Exercise prompt - Every line in the data below from the one containing "- The imperfect" down to the one containing "- The selection", both included, must be retyped exactly; no other line is to appear.
>>>
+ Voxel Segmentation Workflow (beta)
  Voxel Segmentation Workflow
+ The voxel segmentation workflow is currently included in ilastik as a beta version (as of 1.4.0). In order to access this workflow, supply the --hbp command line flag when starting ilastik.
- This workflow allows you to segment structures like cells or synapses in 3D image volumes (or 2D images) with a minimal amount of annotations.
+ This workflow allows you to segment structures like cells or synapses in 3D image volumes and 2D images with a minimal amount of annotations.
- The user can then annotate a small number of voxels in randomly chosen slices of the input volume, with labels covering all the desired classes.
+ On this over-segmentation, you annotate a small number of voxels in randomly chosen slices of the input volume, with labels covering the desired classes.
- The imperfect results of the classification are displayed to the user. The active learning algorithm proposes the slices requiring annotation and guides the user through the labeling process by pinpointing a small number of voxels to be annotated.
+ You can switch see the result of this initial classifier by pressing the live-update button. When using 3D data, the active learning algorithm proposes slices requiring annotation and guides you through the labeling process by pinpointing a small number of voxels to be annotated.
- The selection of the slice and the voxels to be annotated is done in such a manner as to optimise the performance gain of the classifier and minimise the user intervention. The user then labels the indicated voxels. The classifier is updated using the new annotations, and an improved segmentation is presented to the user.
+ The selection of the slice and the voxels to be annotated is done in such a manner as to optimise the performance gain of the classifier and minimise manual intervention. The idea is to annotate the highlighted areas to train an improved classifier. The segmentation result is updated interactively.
<<<
Solution to this exercise -
- The imperfect results of the classification are displayed to the user. The active learning algorithm proposes the slices requiring annotation and guides the user through the labeling process by pinpointing a small number of voxels to be annotated.
+ You can switch see the result of this initial classifier by pressing the live-update button. When using 3D data, the active learning algorithm proposes slices requiring annotation and guides you through the labeling process by pinpointing a small number of voxels to be annotated.
- The selection of the slice and the voxels to be annotated is done in such a manner as to optimise the performance gain of the classifier and minimise the user intervention. The user then labels the indicated voxels. The classifier is updated using the new annotations, and an improved segmentation is presented to the user.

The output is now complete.